Problem description: Before copying, find the line below that contains "平均 | 预算: 0.805 -> 0.799"; then return it and all later lines exactly, up to and including the final line, with no pictures.

Excerpted data:
------------------------------
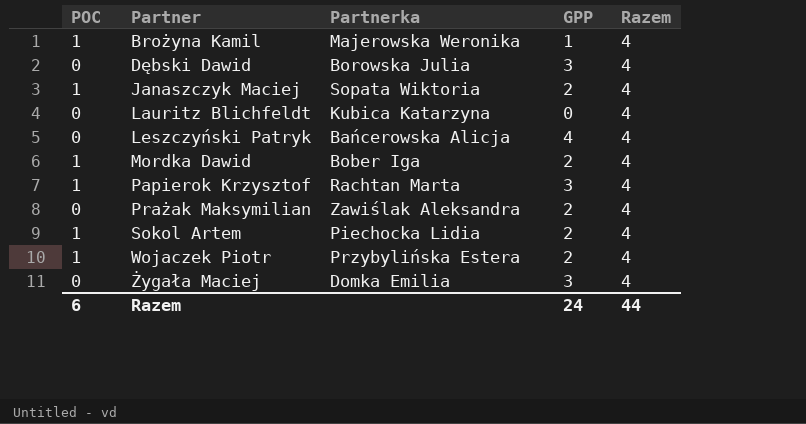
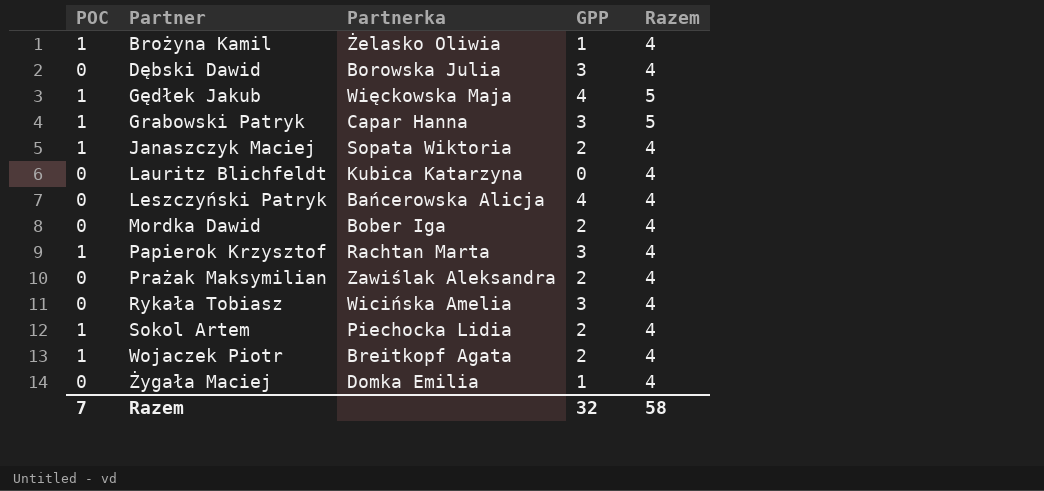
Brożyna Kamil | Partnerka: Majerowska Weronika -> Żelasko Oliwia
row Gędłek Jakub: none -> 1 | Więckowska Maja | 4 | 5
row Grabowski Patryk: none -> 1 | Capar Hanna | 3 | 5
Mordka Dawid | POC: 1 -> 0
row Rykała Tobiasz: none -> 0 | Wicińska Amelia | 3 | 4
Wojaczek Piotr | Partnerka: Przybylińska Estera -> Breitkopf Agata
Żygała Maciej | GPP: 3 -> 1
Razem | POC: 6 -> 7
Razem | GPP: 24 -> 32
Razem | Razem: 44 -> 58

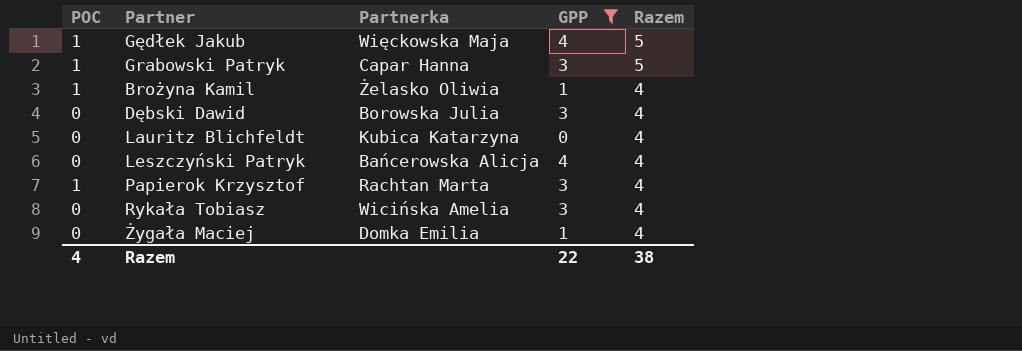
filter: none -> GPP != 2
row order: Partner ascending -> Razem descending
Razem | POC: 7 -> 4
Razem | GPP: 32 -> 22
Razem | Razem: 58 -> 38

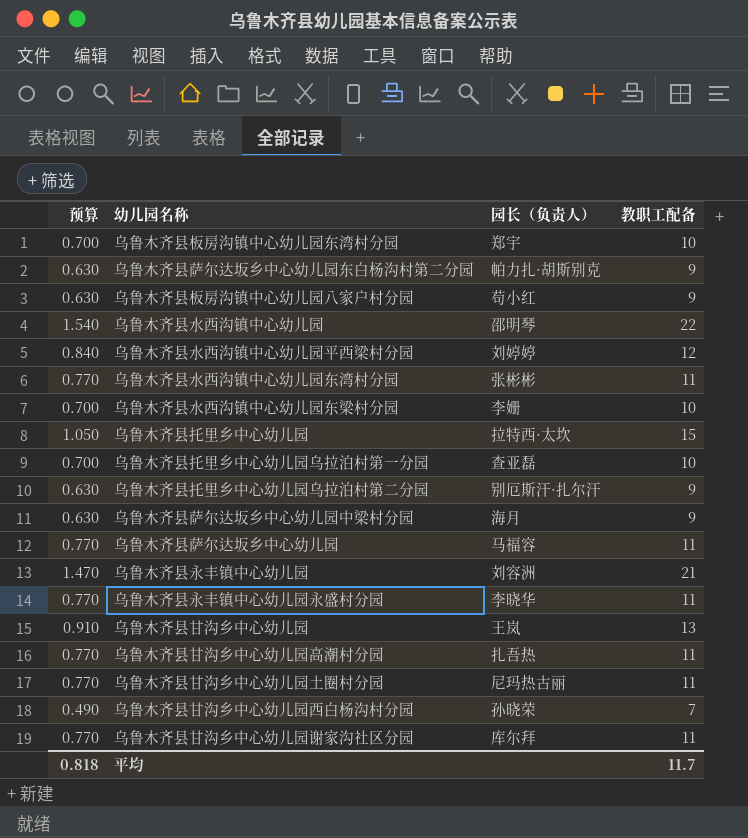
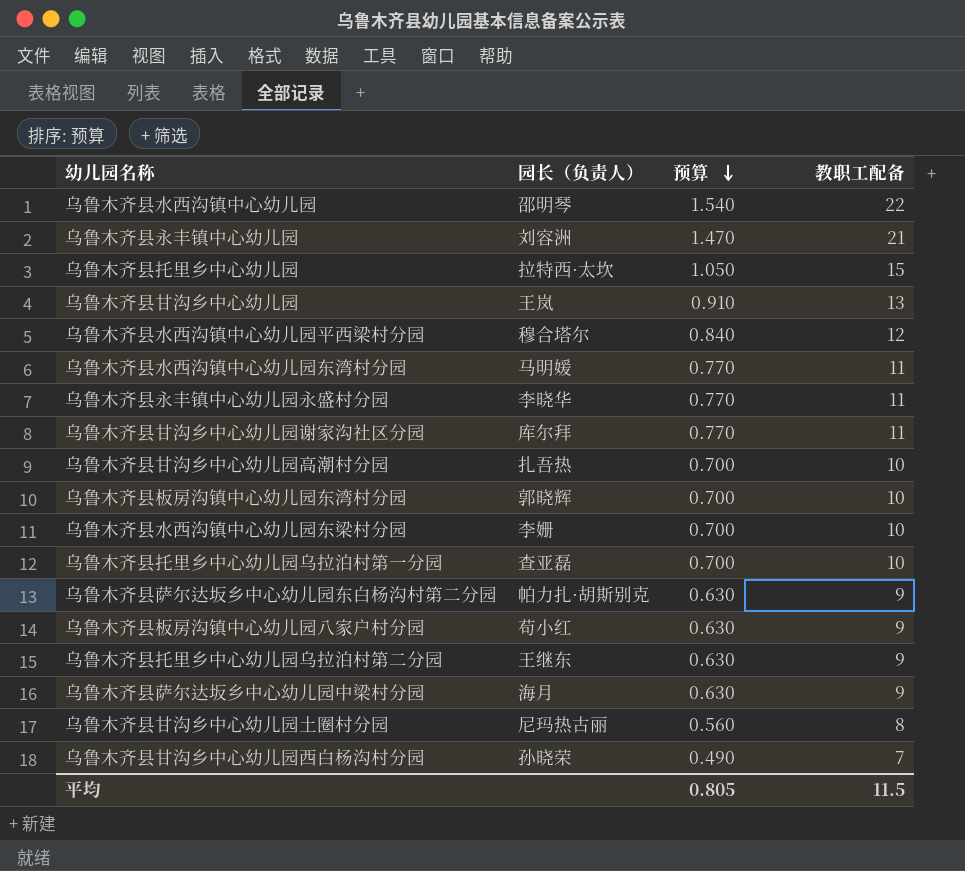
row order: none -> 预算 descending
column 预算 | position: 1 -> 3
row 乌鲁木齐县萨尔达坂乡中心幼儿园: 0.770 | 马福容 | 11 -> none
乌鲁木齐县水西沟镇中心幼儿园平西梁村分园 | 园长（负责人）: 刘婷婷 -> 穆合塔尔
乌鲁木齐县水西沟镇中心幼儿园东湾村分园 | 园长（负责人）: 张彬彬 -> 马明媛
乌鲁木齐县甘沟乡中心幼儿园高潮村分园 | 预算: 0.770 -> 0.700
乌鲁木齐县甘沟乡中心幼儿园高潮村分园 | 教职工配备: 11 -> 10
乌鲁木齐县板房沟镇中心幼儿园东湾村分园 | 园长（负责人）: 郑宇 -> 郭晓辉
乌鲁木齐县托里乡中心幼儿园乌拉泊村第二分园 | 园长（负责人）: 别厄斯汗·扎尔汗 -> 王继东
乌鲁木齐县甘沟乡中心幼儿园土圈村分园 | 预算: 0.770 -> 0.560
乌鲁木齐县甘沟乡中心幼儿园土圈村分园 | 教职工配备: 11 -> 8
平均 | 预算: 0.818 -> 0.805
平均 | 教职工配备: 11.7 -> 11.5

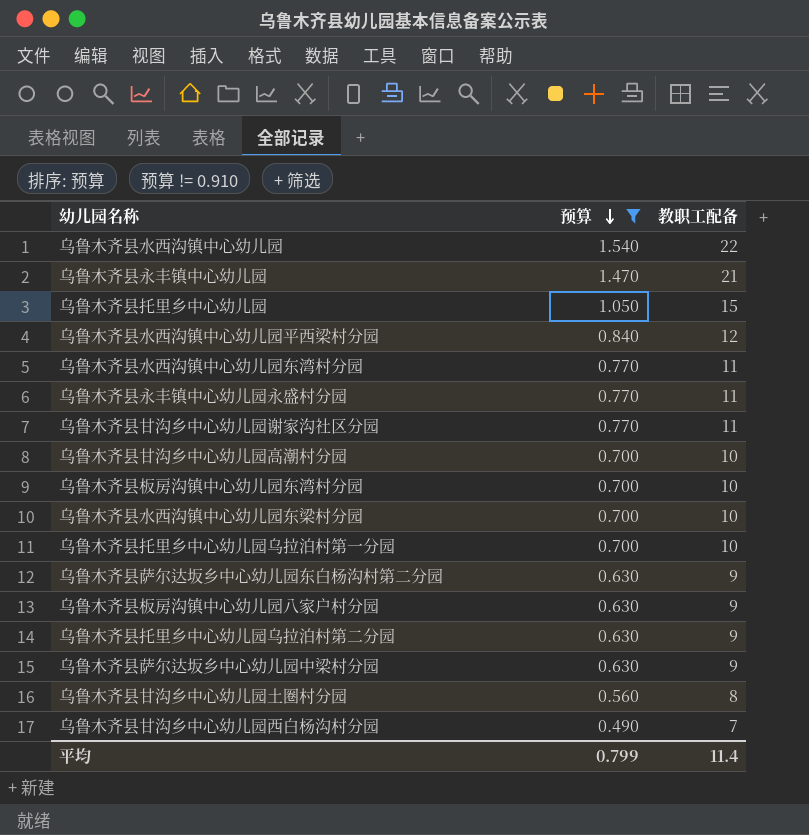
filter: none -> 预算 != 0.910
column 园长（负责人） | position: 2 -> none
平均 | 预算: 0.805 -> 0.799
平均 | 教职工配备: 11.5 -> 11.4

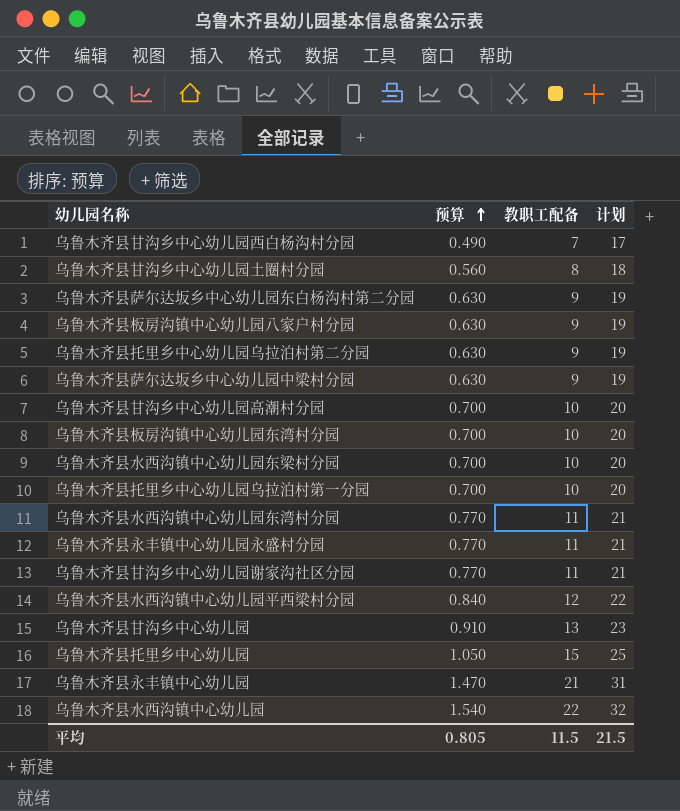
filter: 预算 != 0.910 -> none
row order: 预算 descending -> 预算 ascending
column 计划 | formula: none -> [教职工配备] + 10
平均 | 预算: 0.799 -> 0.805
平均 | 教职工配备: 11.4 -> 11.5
------------------------------
Answer to this exercise:
平均 | 预算: 0.805 -> 0.799
平均 | 教职工配备: 11.5 -> 11.4

filter: 预算 != 0.910 -> none
row order: 预算 descending -> 预算 ascending
column 计划 | formula: none -> [教职工配备] + 10
平均 | 预算: 0.799 -> 0.805
平均 | 教职工配备: 11.4 -> 11.5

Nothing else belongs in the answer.